Und wo ich schon beim Loben bin – stopp, das darf man in Neuseeland auf keinen Fall sich selbst; man muss Verbündete haben, die den Erfolg elegant ans Licht bringen, während man sich desinteressiert an Ruhm und Karriere zeigt, und auch darüber gibt es einen wunderbaren Zeichentrick-Clip in der Serie „Life Swap“: Wir sind endlich auf Netflix gelandet. Wenn das nicht so toll wie der rote Teppich ist, über den damals Orlando Bloom bei der „Ringe“-Premiere in Wellington schritt! Jubel allerseits.

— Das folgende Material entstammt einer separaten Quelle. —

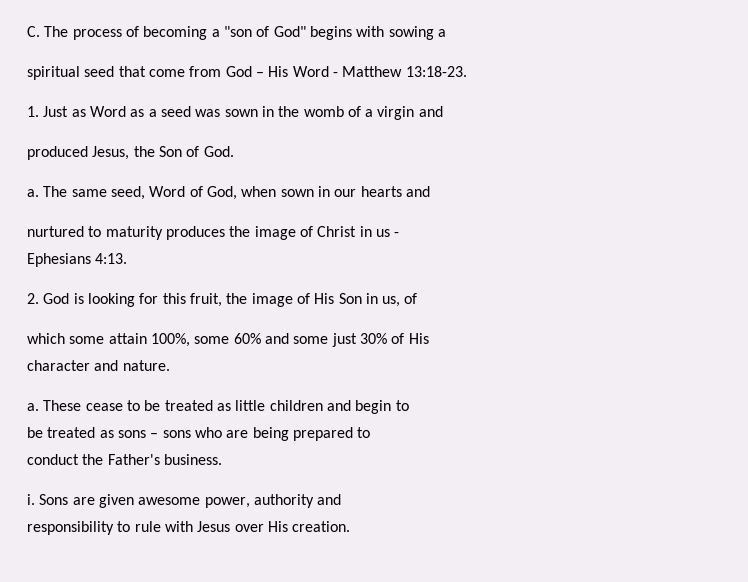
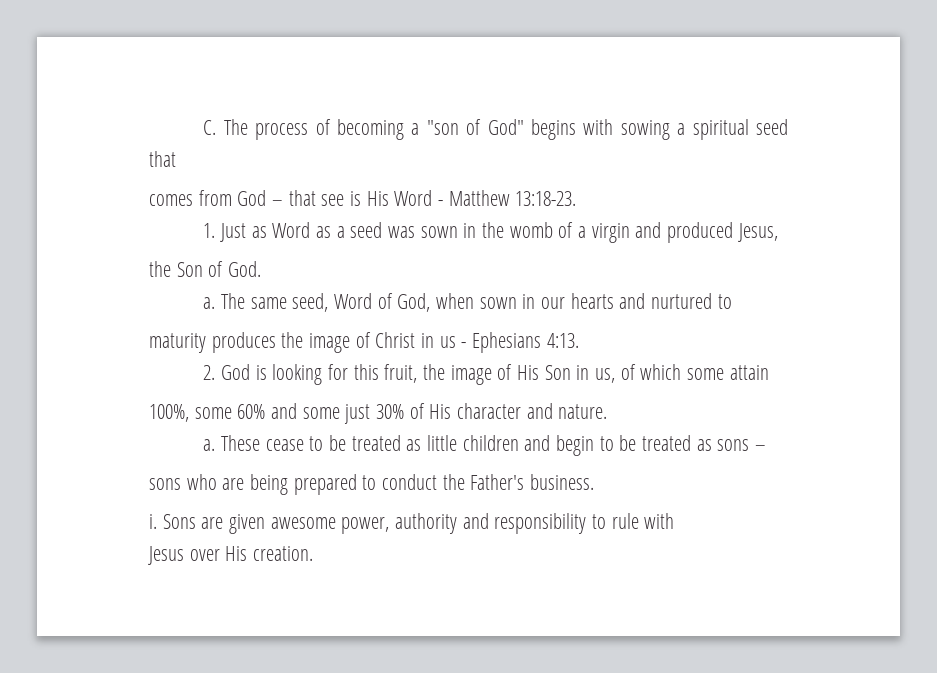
- C. The process of becoming a "son of God" begins with sowing a
- spiritual seed that come from God – His Word - Matthew 13:18-23.
+ C. The process of becoming a "son of God" begins with sowing a spiritual seed that
+ comes from God – that see is His Word - Matthew 13:18-23.
- 1. Just as Word as a seed was sown in the womb of a virgin and
- produced Jesus, the Son of God.
+ 1. Just as Word as a seed was sown in the womb of a virgin and produced Jesus,
+ the Son of God.
- The same seed, Word of God, when sown in our hearts and
- nurtured to maturity produces the image of Christ in us -
- Ephesians 4:13.
+ The same seed, Word of God, when sown in our hearts and nurtured to
+ maturity produces the image of Christ in us - Ephesians 4:13.
- 2. God is looking for this fruit, the image of His Son in us, of
- which some attain 100%, some 60% and some just 30% of His
- character and nature.
+ 2. God is looking for this fruit, the image of His Son in us, of which some attain
+ 100%, some 60% and some just 30% of His character and nature.
- These cease to be treated as little children and begin to
- be treated as sons – sons who are being prepared to
- conduct the Father's business.
+ These cease to be treated as little children and begin to be treated as sons –
+ sons who are being prepared to conduct the Father's business.
- Sons are given awesome power, authority and
- responsibility to rule with Jesus over His creation.
+ Sons are given awesome power, authority and responsibility to rule with
+ Jesus over His creation.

Seit einem Monat läuft auf Netflix „Dark Tourist“, die Doku-Serie von David Farrier, der als die neuseeländische Version von Louis Theroux gehandelt wird. Er besucht die gruseligsten Ferienziele von radioaktiven Katastrophenstätten in Japan bis zum Schauplatz des Kennedy-Attentats in Dallas, kriecht mit mexikanischen Schmugglern durch die Wüste und setzt sich einem Voodooritual aus. Die Idee hatte auch der britische Spaßvogel Dom Joly, der das Buch „The Dark Tourist“ schrieb. Aber Farrier landete den Coup. Obwohl es natürlich doch wieder etwas düster wird.